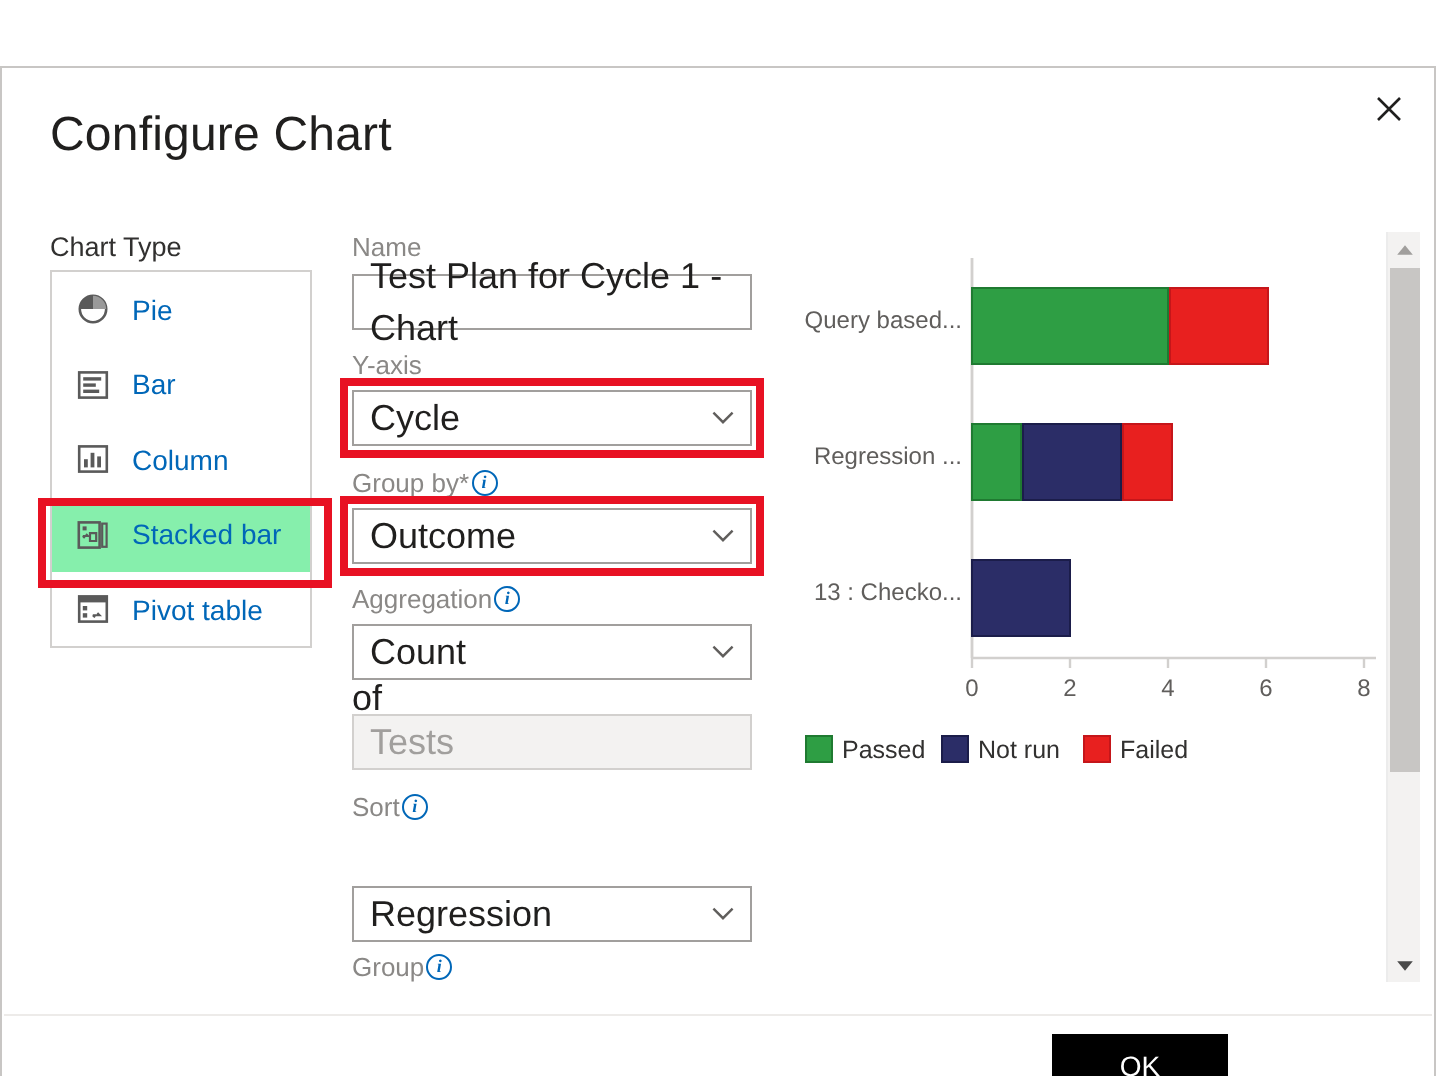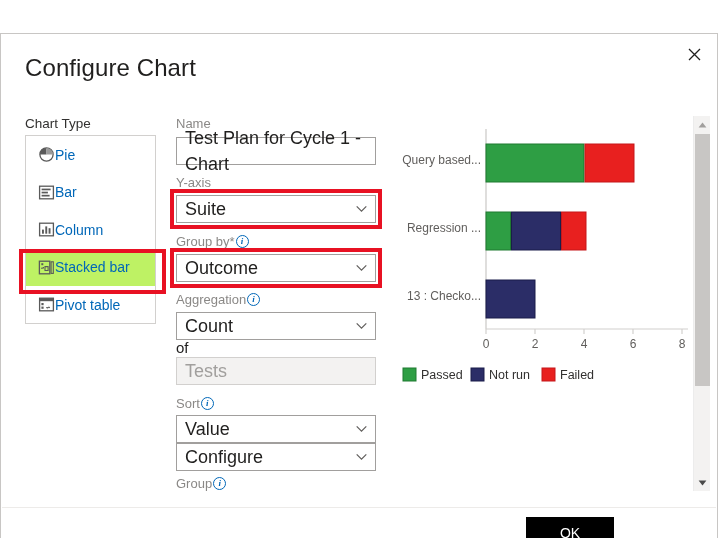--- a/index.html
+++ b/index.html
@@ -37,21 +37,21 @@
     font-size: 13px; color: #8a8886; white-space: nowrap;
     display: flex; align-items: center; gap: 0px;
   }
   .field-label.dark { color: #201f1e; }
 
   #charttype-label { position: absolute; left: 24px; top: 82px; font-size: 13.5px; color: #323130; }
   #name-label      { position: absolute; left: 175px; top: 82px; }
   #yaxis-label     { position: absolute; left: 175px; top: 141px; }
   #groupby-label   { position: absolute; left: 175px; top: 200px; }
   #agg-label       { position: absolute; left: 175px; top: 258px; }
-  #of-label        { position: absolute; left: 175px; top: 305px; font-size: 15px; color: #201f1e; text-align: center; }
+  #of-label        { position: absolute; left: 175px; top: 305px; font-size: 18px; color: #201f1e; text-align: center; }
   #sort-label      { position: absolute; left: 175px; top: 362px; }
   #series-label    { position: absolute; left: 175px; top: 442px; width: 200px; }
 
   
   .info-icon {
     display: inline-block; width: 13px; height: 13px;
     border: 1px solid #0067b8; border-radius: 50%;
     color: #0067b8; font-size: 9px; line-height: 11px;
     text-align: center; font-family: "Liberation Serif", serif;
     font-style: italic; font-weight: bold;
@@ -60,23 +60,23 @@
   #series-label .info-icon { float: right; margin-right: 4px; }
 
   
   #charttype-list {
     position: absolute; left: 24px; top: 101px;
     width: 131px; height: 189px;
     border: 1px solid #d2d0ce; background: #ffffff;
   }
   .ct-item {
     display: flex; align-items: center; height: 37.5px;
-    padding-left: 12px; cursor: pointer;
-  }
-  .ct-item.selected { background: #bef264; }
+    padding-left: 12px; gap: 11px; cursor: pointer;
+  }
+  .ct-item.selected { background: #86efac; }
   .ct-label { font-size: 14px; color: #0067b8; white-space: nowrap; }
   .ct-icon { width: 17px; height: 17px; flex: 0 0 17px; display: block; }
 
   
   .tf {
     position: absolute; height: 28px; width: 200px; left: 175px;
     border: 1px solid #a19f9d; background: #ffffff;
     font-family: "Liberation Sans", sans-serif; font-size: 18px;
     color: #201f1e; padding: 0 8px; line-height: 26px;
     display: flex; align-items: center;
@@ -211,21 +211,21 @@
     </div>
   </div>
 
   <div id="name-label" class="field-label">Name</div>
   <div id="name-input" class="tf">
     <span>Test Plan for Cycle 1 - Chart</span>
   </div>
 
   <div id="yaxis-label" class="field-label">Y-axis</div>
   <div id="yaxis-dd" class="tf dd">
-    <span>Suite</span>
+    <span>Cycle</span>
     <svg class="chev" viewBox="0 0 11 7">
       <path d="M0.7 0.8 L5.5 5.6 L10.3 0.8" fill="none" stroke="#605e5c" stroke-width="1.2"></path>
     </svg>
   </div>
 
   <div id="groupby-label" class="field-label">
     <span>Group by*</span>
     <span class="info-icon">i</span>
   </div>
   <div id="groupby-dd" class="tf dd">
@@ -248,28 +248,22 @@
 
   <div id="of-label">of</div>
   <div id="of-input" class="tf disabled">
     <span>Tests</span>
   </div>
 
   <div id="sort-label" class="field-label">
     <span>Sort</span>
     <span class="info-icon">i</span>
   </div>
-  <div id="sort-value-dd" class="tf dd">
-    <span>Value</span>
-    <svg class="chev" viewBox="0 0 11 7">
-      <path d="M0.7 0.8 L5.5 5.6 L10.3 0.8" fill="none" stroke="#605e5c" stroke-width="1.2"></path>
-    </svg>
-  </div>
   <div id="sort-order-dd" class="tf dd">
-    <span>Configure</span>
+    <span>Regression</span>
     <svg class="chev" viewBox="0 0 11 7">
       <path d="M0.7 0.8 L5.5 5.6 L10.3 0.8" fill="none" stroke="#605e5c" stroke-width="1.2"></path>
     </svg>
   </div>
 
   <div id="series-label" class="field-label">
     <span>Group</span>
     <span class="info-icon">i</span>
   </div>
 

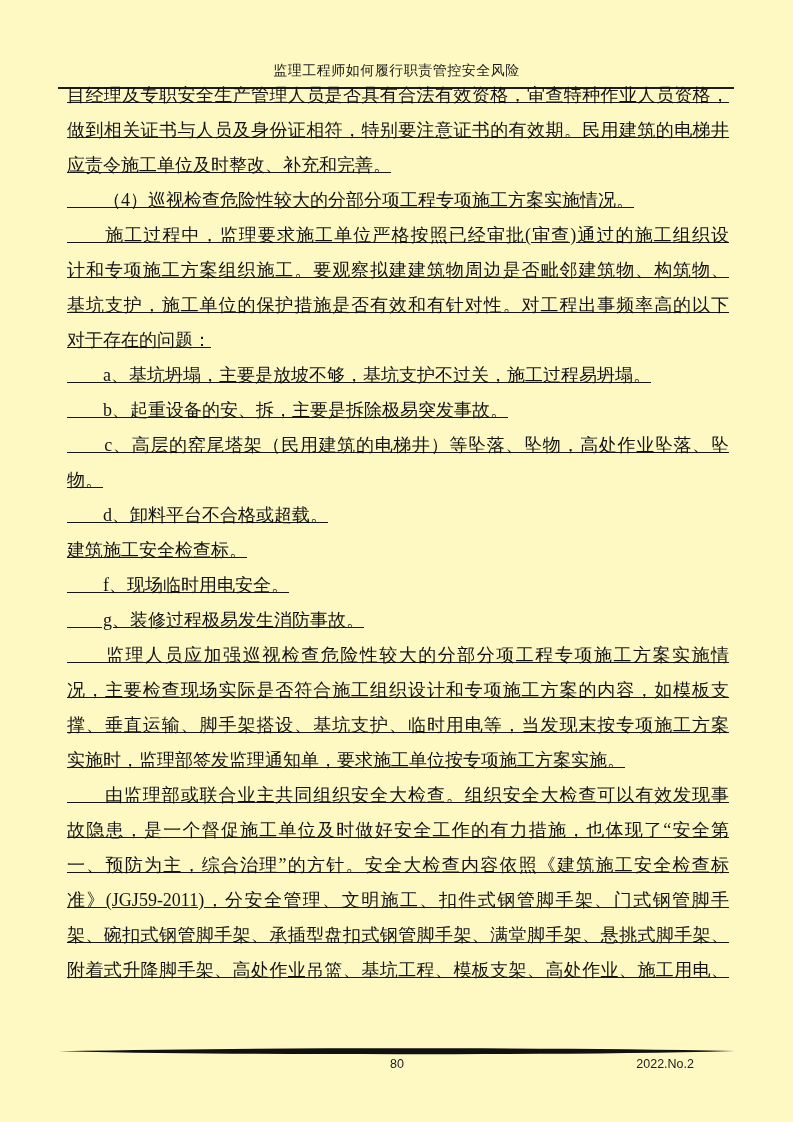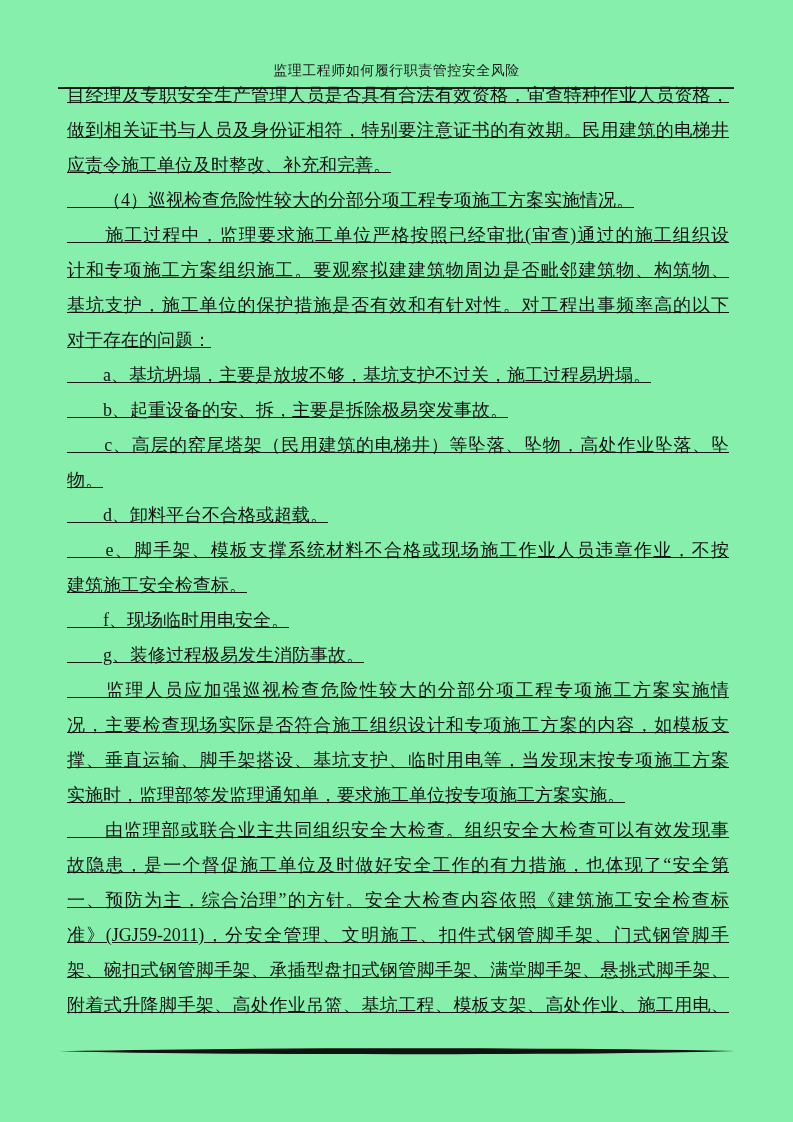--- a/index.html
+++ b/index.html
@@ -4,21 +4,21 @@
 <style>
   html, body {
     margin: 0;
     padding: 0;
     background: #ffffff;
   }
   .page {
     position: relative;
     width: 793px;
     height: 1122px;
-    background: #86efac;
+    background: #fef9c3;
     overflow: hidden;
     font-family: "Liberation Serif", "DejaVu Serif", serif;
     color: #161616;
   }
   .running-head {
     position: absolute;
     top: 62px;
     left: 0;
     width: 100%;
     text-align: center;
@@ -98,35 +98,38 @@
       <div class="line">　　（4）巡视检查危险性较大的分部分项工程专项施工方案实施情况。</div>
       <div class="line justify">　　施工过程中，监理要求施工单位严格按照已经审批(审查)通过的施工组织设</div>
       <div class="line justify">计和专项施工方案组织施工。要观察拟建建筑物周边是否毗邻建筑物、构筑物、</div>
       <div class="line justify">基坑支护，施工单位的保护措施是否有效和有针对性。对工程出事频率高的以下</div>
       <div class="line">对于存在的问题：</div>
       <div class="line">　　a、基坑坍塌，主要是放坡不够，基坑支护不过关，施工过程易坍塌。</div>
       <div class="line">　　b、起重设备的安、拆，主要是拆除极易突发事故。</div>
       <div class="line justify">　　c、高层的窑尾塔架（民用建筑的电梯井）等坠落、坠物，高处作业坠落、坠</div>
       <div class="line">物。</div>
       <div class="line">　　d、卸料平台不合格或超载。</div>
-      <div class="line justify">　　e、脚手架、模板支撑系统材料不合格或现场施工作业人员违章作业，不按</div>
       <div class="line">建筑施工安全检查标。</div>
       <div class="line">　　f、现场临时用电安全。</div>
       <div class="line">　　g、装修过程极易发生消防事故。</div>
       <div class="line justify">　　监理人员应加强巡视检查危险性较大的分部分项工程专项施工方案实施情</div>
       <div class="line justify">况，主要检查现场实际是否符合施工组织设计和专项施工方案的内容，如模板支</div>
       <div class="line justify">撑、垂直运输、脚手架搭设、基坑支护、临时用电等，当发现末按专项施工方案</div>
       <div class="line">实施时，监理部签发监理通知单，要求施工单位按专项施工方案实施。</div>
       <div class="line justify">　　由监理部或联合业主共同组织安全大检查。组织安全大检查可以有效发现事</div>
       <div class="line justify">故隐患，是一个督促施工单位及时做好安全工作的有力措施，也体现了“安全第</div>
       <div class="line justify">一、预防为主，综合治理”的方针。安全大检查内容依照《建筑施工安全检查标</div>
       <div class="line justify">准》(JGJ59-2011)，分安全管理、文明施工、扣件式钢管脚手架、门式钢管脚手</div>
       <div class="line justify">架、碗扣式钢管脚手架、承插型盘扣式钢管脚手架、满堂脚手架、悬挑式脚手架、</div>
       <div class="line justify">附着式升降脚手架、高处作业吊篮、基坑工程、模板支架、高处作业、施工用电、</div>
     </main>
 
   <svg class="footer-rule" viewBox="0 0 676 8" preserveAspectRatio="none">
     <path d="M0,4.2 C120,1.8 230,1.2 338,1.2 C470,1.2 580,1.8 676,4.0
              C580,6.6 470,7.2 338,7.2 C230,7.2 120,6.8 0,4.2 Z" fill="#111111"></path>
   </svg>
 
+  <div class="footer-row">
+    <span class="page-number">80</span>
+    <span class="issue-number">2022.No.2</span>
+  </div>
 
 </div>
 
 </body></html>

▬▬▬

Please print the entire listing again exactly, minus its images.

Finished exercise:
--- a/index.html
+++ b/index.html
@@ -37,21 +37,21 @@
     font-size: 13px; color: #8a8886; white-space: nowrap;
     display: flex; align-items: center; gap: 0px;
   }
   .field-label.dark { color: #201f1e; }
 
   #charttype-label { position: absolute; left: 24px; top: 82px; font-size: 13.5px; color: #323130; }
   #name-label      { position: absolute; left: 175px; top: 82px; }
   #yaxis-label     { position: absolute; left: 175px; top: 141px; }
   #groupby-label   { position: absolute; left: 175px; top: 200px; }
   #agg-label       { position: absolute; left: 175px; top: 258px; }
-  #of-label        { position: absolute; left: 175px; top: 305px; font-size: 15px; color: #201f1e; text-align: center; }
+  #of-label        { position: absolute; left: 175px; top: 305px; font-size: 18px; color: #201f1e; text-align: center; }
   #sort-label      { position: absolute; left: 175px; top: 362px; }
   #series-label    { position: absolute; left: 175px; top: 442px; width: 200px; }
 
   
   .info-icon {
     display: inline-block; width: 13px; height: 13px;
     border: 1px solid #0067b8; border-radius: 50%;
     color: #0067b8; font-size: 9px; line-height: 11px;
     text-align: center; font-family: "Liberation Serif", serif;
     font-style: italic; font-weight: bold;
@@ -60,23 +60,23 @@
   #series-label .info-icon { float: right; margin-right: 4px; }
 
   
   #charttype-list {
     position: absolute; left: 24px; top: 101px;
     width: 131px; height: 189px;
     border: 1px solid #d2d0ce; background: #ffffff;
   }
   .ct-item {
     display: flex; align-items: center; height: 37.5px;
-    padding-left: 12px; cursor: pointer;
-  }
-  .ct-item.selected { background: #bef264; }
+    padding-left: 12px; gap: 11px; cursor: pointer;
+  }
+  .ct-item.selected { background: #86efac; }
   .ct-label { font-size: 14px; color: #0067b8; white-space: nowrap; }
   .ct-icon { width: 17px; height: 17px; flex: 0 0 17px; display: block; }
 
   
   .tf {
     position: absolute; height: 28px; width: 200px; left: 175px;
     border: 1px solid #a19f9d; background: #ffffff;
     font-family: "Liberation Sans", sans-serif; font-size: 18px;
     color: #201f1e; padding: 0 8px; line-height: 26px;
     display: flex; align-items: center;
@@ -211,21 +211,21 @@
     </div>
   </div>
 
   <div id="name-label" class="field-label">Name</div>
   <div id="name-input" class="tf">
     <span>Test Plan for Cycle 1 - Chart</span>
   </div>
 
   <div id="yaxis-label" class="field-label">Y-axis</div>
   <div id="yaxis-dd" class="tf dd">
-    <span>Suite</span>
+    <span>Cycle</span>
     <svg class="chev" viewBox="0 0 11 7">
       <path d="M0.7 0.8 L5.5 5.6 L10.3 0.8" fill="none" stroke="#605e5c" stroke-width="1.2"></path>
     </svg>
   </div>
 
   <div id="groupby-label" class="field-label">
     <span>Group by*</span>
     <span class="info-icon">i</span>
   </div>
   <div id="groupby-dd" class="tf dd">
@@ -248,28 +248,22 @@
 
   <div id="of-label">of</div>
   <div id="of-input" class="tf disabled">
     <span>Tests</span>
   </div>
 
   <div id="sort-label" class="field-label">
     <span>Sort</span>
     <span class="info-icon">i</span>
   </div>
-  <div id="sort-value-dd" class="tf dd">
-    <span>Value</span>
-    <svg class="chev" viewBox="0 0 11 7">
-      <path d="M0.7 0.8 L5.5 5.6 L10.3 0.8" fill="none" stroke="#605e5c" stroke-width="1.2"></path>
-    </svg>
-  </div>
   <div id="sort-order-dd" class="tf dd">
-    <span>Configure</span>
+    <span>Regression</span>
     <svg class="chev" viewBox="0 0 11 7">
       <path d="M0.7 0.8 L5.5 5.6 L10.3 0.8" fill="none" stroke="#605e5c" stroke-width="1.2"></path>
     </svg>
   </div>
 
   <div id="series-label" class="field-label">
     <span>Group</span>
     <span class="info-icon">i</span>
   </div>
 

--- a/index.html
+++ b/index.html
@@ -4,21 +4,21 @@
 <style>
   html, body {
     margin: 0;
     padding: 0;
     background: #ffffff;
   }
   .page {
     position: relative;
     width: 793px;
     height: 1122px;
-    background: #86efac;
+    background: #fef9c3;
     overflow: hidden;
     font-family: "Liberation Serif", "DejaVu Serif", serif;
     color: #161616;
   }
   .running-head {
     position: absolute;
     top: 62px;
     left: 0;
     width: 100%;
     text-align: center;
@@ -98,35 +98,38 @@
       <div class="line">　　（4）巡视检查危险性较大的分部分项工程专项施工方案实施情况。</div>
       <div class="line justify">　　施工过程中，监理要求施工单位严格按照已经审批(审查)通过的施工组织设</div>
       <div class="line justify">计和专项施工方案组织施工。要观察拟建建筑物周边是否毗邻建筑物、构筑物、</div>
       <div class="line justify">基坑支护，施工单位的保护措施是否有效和有针对性。对工程出事频率高的以下</div>
       <div class="line">对于存在的问题：</div>
       <div class="line">　　a、基坑坍塌，主要是放坡不够，基坑支护不过关，施工过程易坍塌。</div>
       <div class="line">　　b、起重设备的安、拆，主要是拆除极易突发事故。</div>
       <div class="line justify">　　c、高层的窑尾塔架（民用建筑的电梯井）等坠落、坠物，高处作业坠落、坠</div>
       <div class="line">物。</div>
       <div class="line">　　d、卸料平台不合格或超载。</div>
-      <div class="line justify">　　e、脚手架、模板支撑系统材料不合格或现场施工作业人员违章作业，不按</div>
       <div class="line">建筑施工安全检查标。</div>
       <div class="line">　　f、现场临时用电安全。</div>
       <div class="line">　　g、装修过程极易发生消防事故。</div>
       <div class="line justify">　　监理人员应加强巡视检查危险性较大的分部分项工程专项施工方案实施情</div>
       <div class="line justify">况，主要检查现场实际是否符合施工组织设计和专项施工方案的内容，如模板支</div>
       <div class="line justify">撑、垂直运输、脚手架搭设、基坑支护、临时用电等，当发现末按专项施工方案</div>
       <div class="line">实施时，监理部签发监理通知单，要求施工单位按专项施工方案实施。</div>
       <div class="line justify">　　由监理部或联合业主共同组织安全大检查。组织安全大检查可以有效发现事</div>
       <div class="line justify">故隐患，是一个督促施工单位及时做好安全工作的有力措施，也体现了“安全第</div>
       <div class="line justify">一、预防为主，综合治理”的方针。安全大检查内容依照《建筑施工安全检查标</div>
       <div class="line justify">准》(JGJ59-2011)，分安全管理、文明施工、扣件式钢管脚手架、门式钢管脚手</div>
       <div class="line justify">架、碗扣式钢管脚手架、承插型盘扣式钢管脚手架、满堂脚手架、悬挑式脚手架、</div>
       <div class="line justify">附着式升降脚手架、高处作业吊篮、基坑工程、模板支架、高处作业、施工用电、</div>
     </main>
 
   <svg class="footer-rule" viewBox="0 0 676 8" preserveAspectRatio="none">
     <path d="M0,4.2 C120,1.8 230,1.2 338,1.2 C470,1.2 580,1.8 676,4.0
              C580,6.6 470,7.2 338,7.2 C230,7.2 120,6.8 0,4.2 Z" fill="#111111"></path>
   </svg>
 
+  <div class="footer-row">
+    <span class="page-number">80</span>
+    <span class="issue-number">2022.No.2</span>
+  </div>
 
 </div>
 
 </body></html>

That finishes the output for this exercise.